Goal of the Endowment

Our Key Objectives

The endowment has three key objectives: achieve 5% real return, manage risk, and maintain liquidity.

Infographic showing how the endowments help it fund 52% of the college's operating budget

Where does the money come from?

The Williams endowment is a collection of donations that have been made to Williams over generations from generous alumni, families, and friends of the college.

Each one of these donations is governed by an agreement with the original donor as to the purpose of the gift. Many of these funds are given to endow professorships, to support specific academic programs, or to support the financial aid needs of students.

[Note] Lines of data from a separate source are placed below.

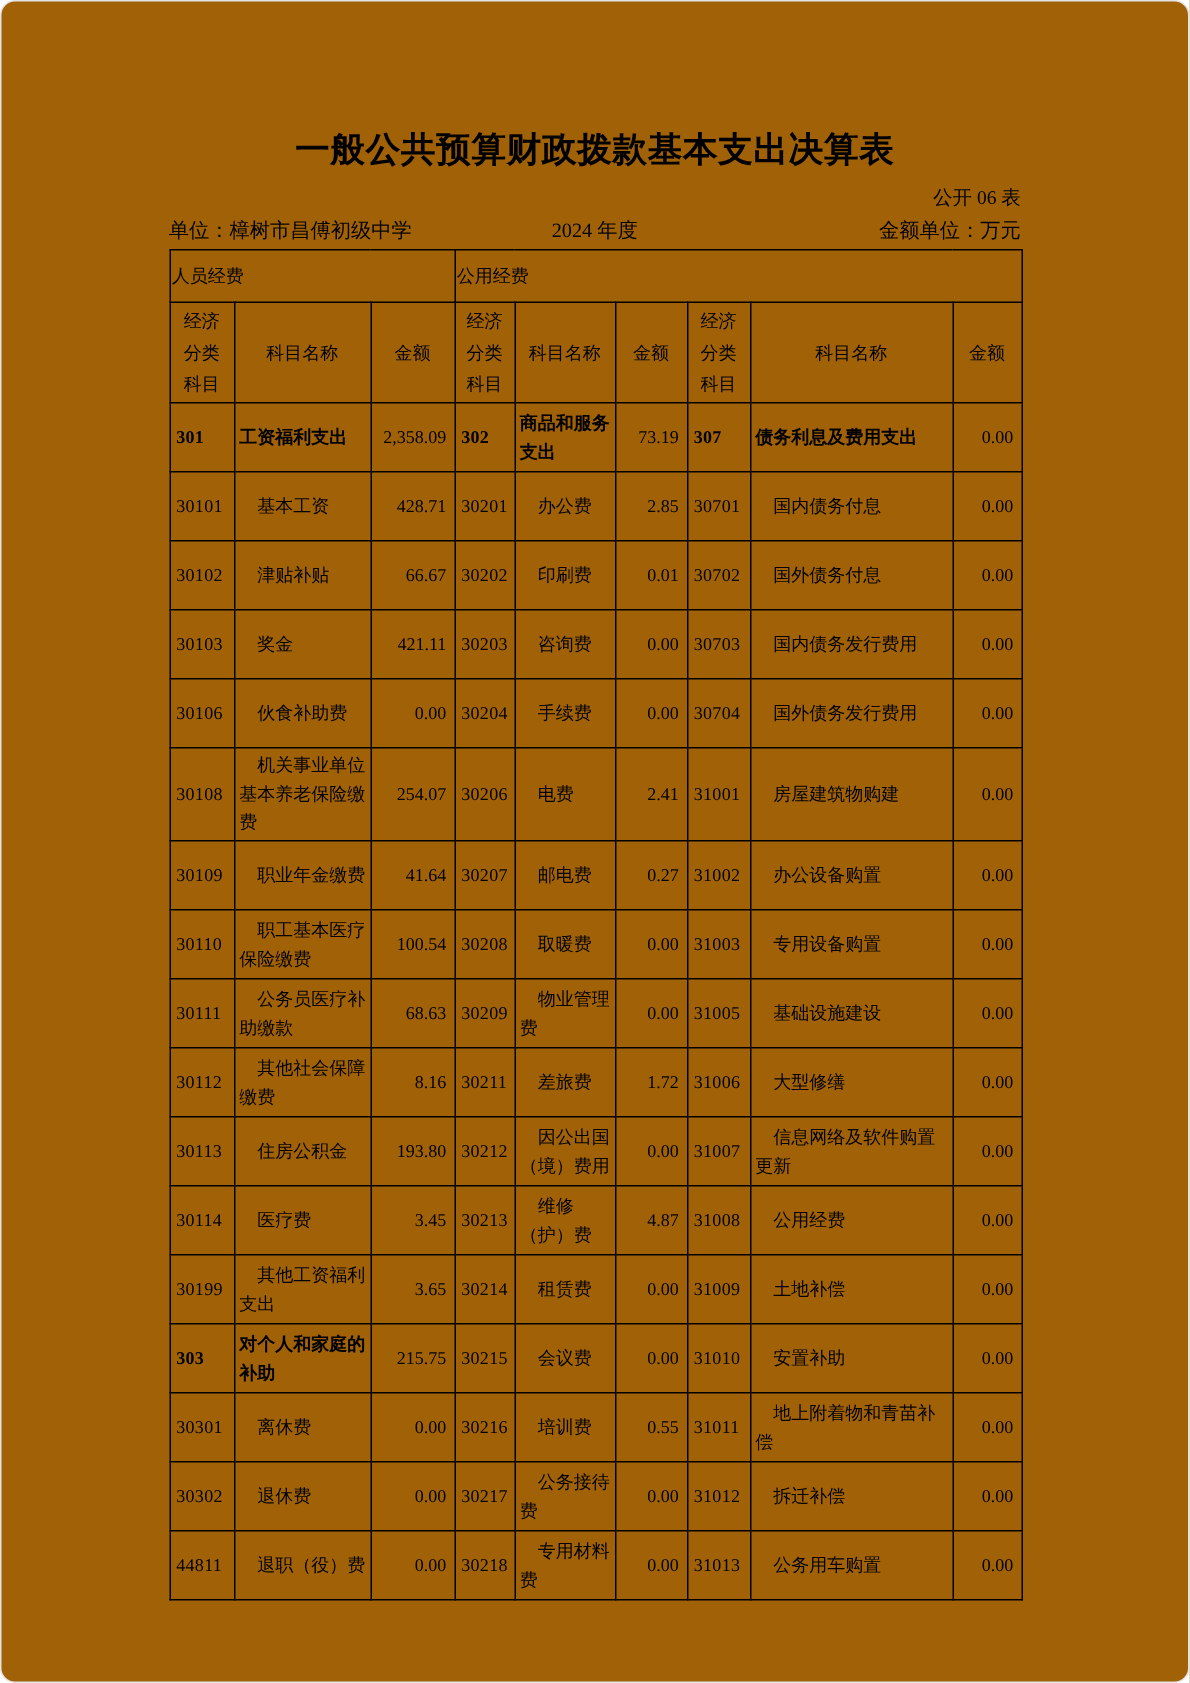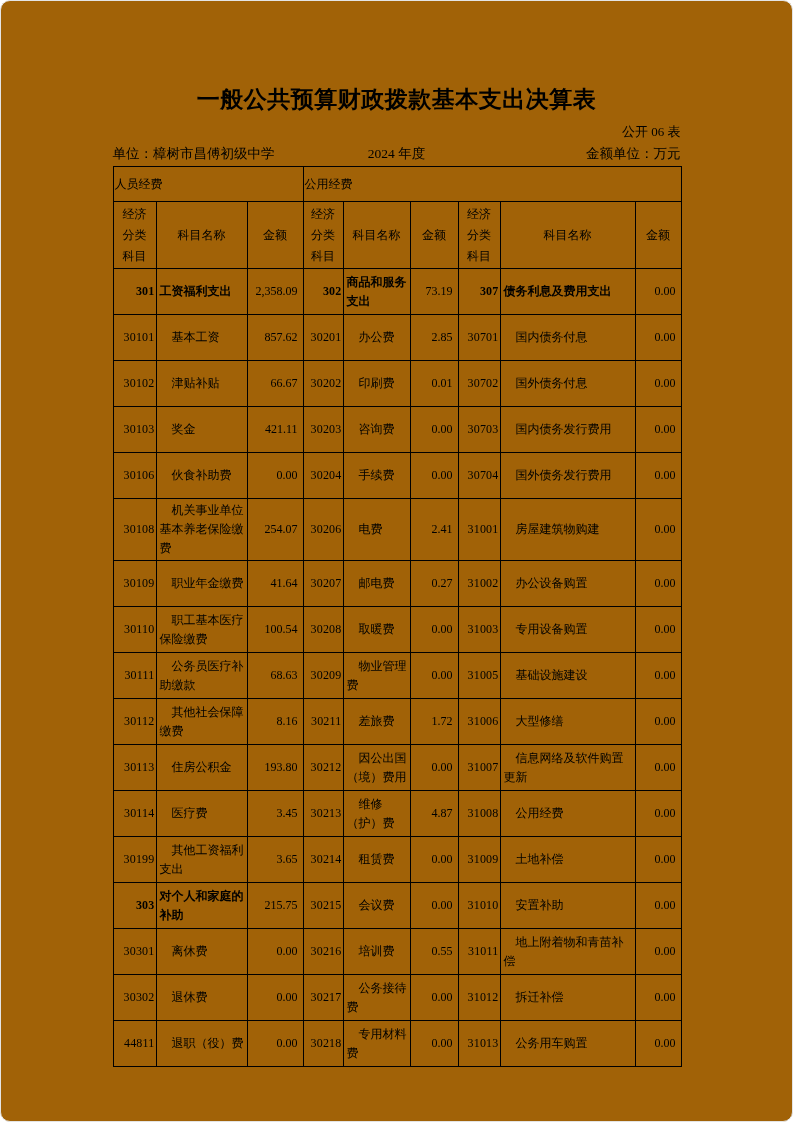--- a/index.html
+++ b/index.html
@@ -77,7 +77,7 @@
   }
   tbody td { height: 41px; }
   td.c-code {
-    text-align: right;
+    text-align: left;
     padding-left: 4px;
     letter-spacing: 0.2px;
   }

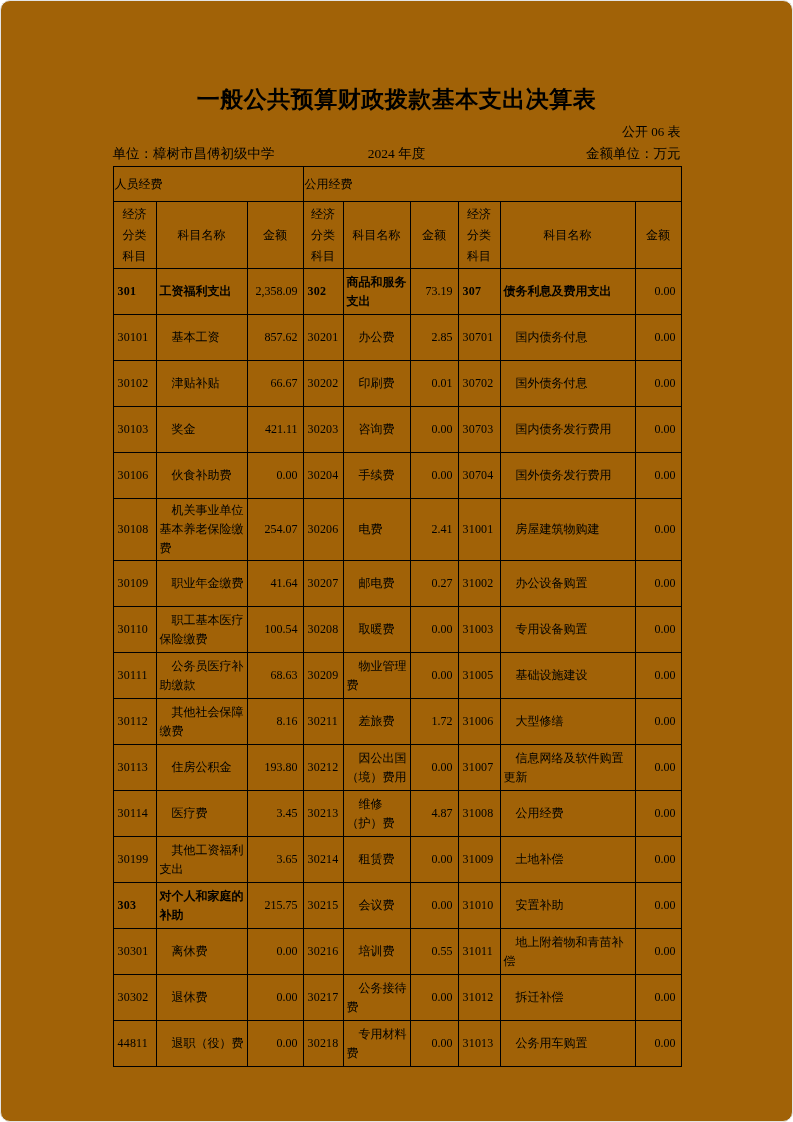--- a/index.html
+++ b/index.html
@@ -153,7 +153,7 @@
           <tr>
     <td class="c-code">30101</td>
     <td class="c-name indent">基本工资</td>
-    <td class="c-amount">857.62</td>
+    <td class="c-amount">428.71</td>
     <td class="c-code">30201</td>
     <td class="c-name indent">办公费</td>
     <td class="c-amount">2.85</td>

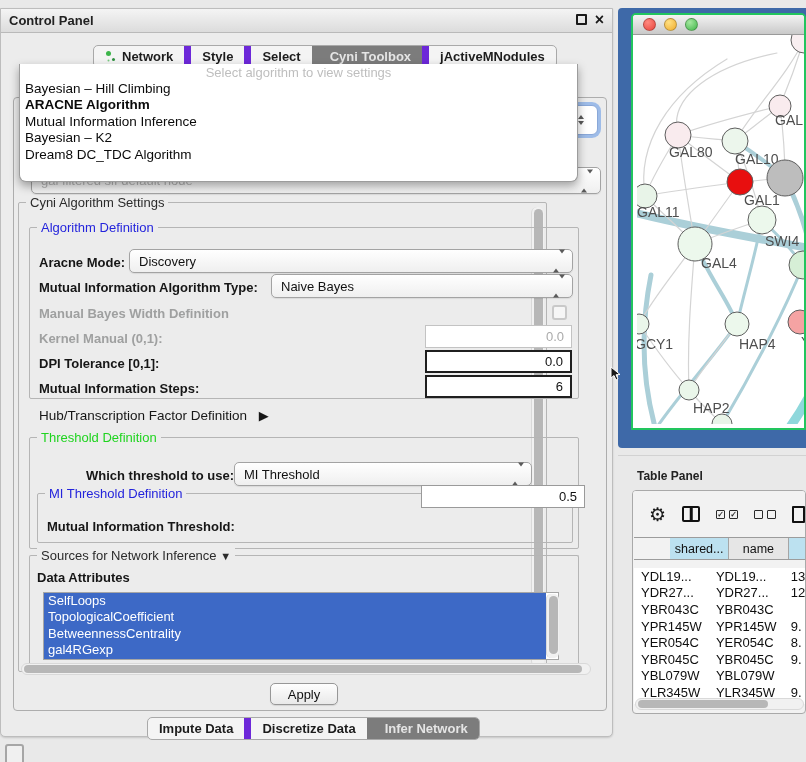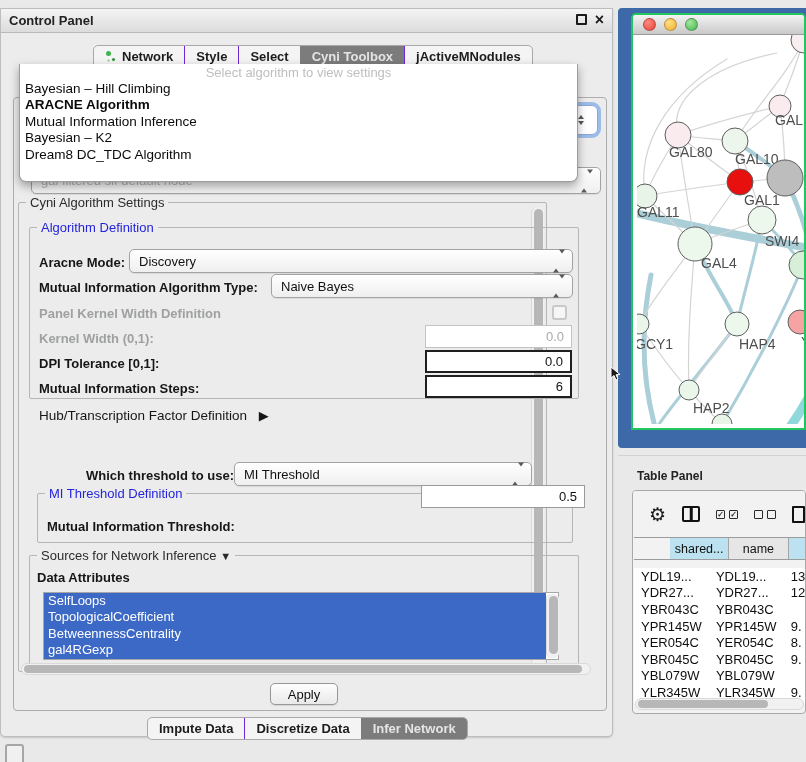--- a/index.html
+++ b/index.html
@@ -21,7 +21,7 @@
   .tabstrip{position:absolute;display:flex;border:1px solid #A9A9A9;border-radius:5px;
     background:#F4F4F4;overflow:hidden;height:23px;}
   .tab{display:flex;align-items:center;padding:0 11px;font-size:13px;font-weight:bold;color:#1C1C1C;
-    border-left:1px solid #6d28d9;cursor:default;white-space:nowrap;}
+    border-left:7px solid #6d28d9;cursor:default;white-space:nowrap;}
   .tab:first-child{border-left:none;}
   .tab.sel{background:#7C7C7C;color:#E5E5E5;border-left-color:#7C7C7C;}
   .nticon{width:12px;height:12px;position:relative;display:inline-block;margin-right:5px;}

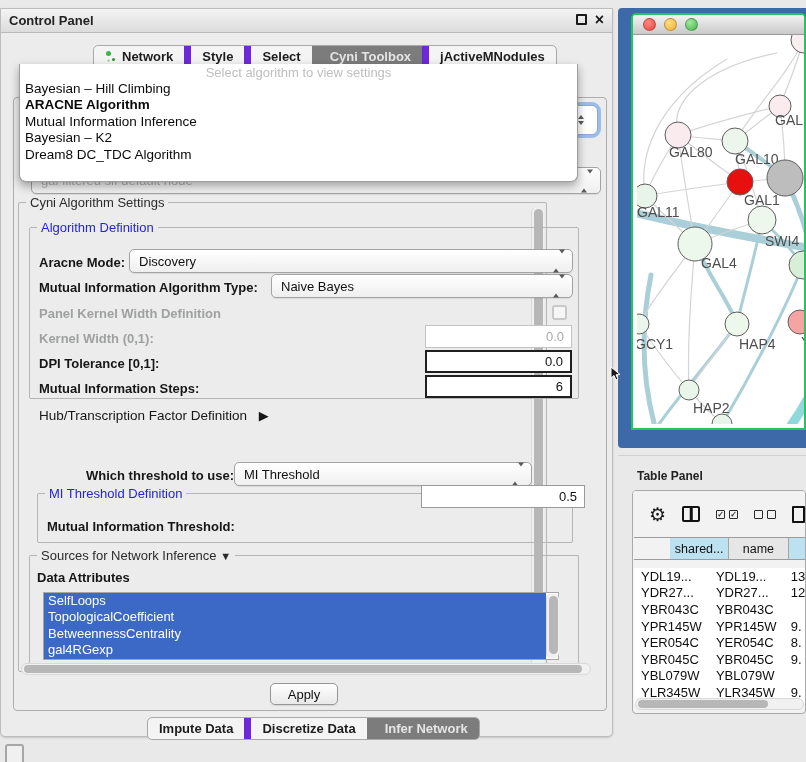--- a/index.html
+++ b/index.html
@@ -205,7 +205,7 @@
       <span>Naive Bayes</span>
       <span class="arr"><span class="tri-u"></span><span class="tri-d"></span></span>
     </div>
-    <span class="lbl dis" style="left:38px;top:297px;">Panel Kernel Width Definition</span>
+    <span class="lbl dis" style="left:38px;top:297px;">Manual Bayes Width Definition</span>
     <span class="cb" style="left:551px;top:296px;"></span>
     <span class="lbl dis" style="left:38px;top:322px;">Kernel Width (0,1):</span>
     <div class="tfield dis" style="left:424px;top:316px;width:147px;">0.0</div>

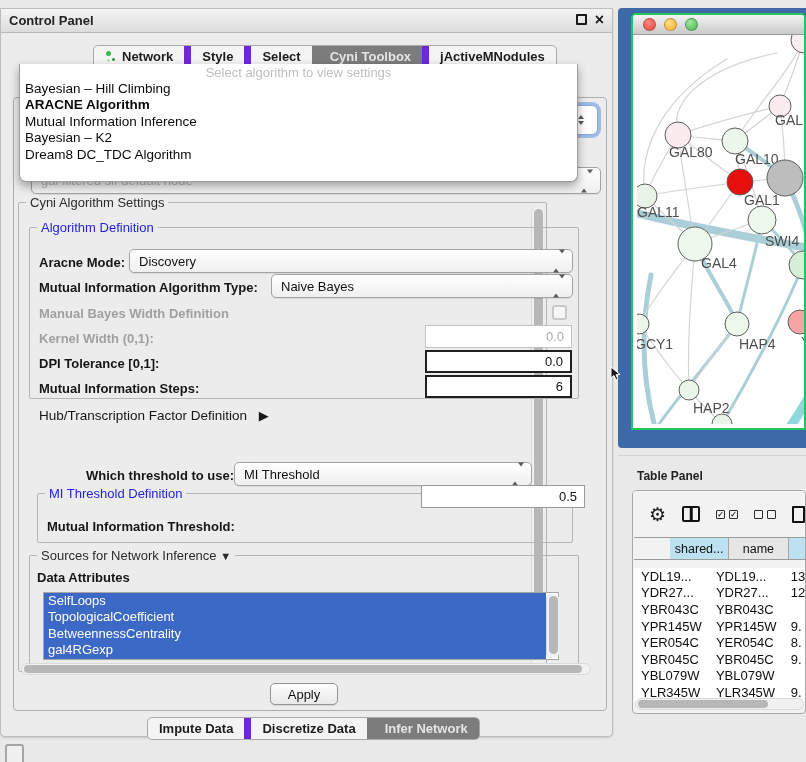--- a/index.html
+++ b/index.html
@@ -207,7 +207,7 @@
     </div>
     <span class="lbl dis" style="left:38px;top:297px;">Manual Bayes Width Definition</span>
     <span class="cb" style="left:551px;top:296px;"></span>
-    <span class="lbl dis" style="left:38px;top:322px;">Kernel Width (0,1):</span>
+    <span class="lbl dis" style="left:38px;top:322px;">Kernel Manual (0,1):</span>
     <div class="tfield dis" style="left:424px;top:316px;width:147px;">0.0</div>
     <span class="lbl" style="left:38px;top:347px;">DPI Tolerance [0,1]:</span>
     <div class="tfield strong" style="left:424px;top:341px;width:147px;">0.0</div>

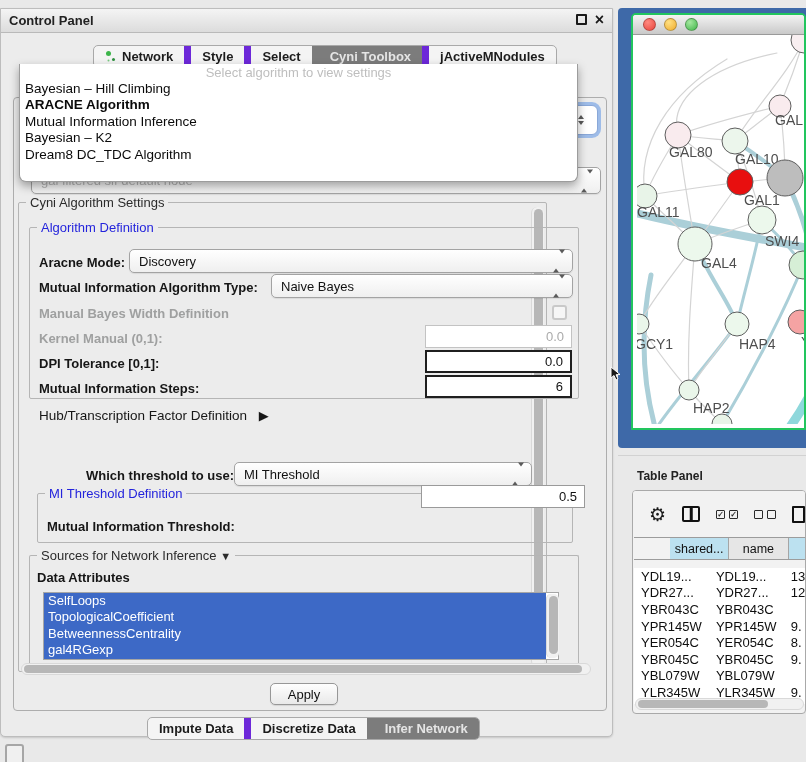--- a/index.html
+++ b/index.html
@@ -219,6 +219,9 @@
       <span style="margin-left:8px;font-size:13px;">▶</span>
     </span>
 
+    <div class="group" style="left:28px;top:428px;width:550px;height:112px;">
+      <span class="legend green">Threshold Definition</span>
+    </div>
     <span class="lbl" style="left:85px;top:459px;">Which threshold to use:</span>
     <div class="combo" style="left:233px;top:453px;width:298px;">
       <span>MI Threshold</span>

These thousands of gifts are pooled together so that they can be invested in a diversified portfolio—"the endowment." Each gift is invested so that it can support spending for its intended purpose while also growing even further to increase its impact over time. Pooling all of these assets together allows for a single, aggregated pool of capital that provides the critical support needed for the Williams mission.

The Endowment Model: A Durable Investment Strategy

The “endowment model” refers to an investment strategy pursued by investors that have a long-term investment horizon and the objective to produce sufficient returns to support the institution and preserve the endowment’s purchasing power.

Generally speaking, the endowment model includes a large allocation to equity investments (public and private), a diversified portfolio, and an emphasis on alternative assets such as hedge funds, venture capital, buyout funds, real estate, and real assets.

How does this apply to Williams?

To protect and grow the endowment, Williams maintains a diversified portfolio of carefully selected and monitored investment managers across nine asset classes.

The Investment Office focuses on the long-term portfolio, and seeks to rebalance the portfolio when necessary.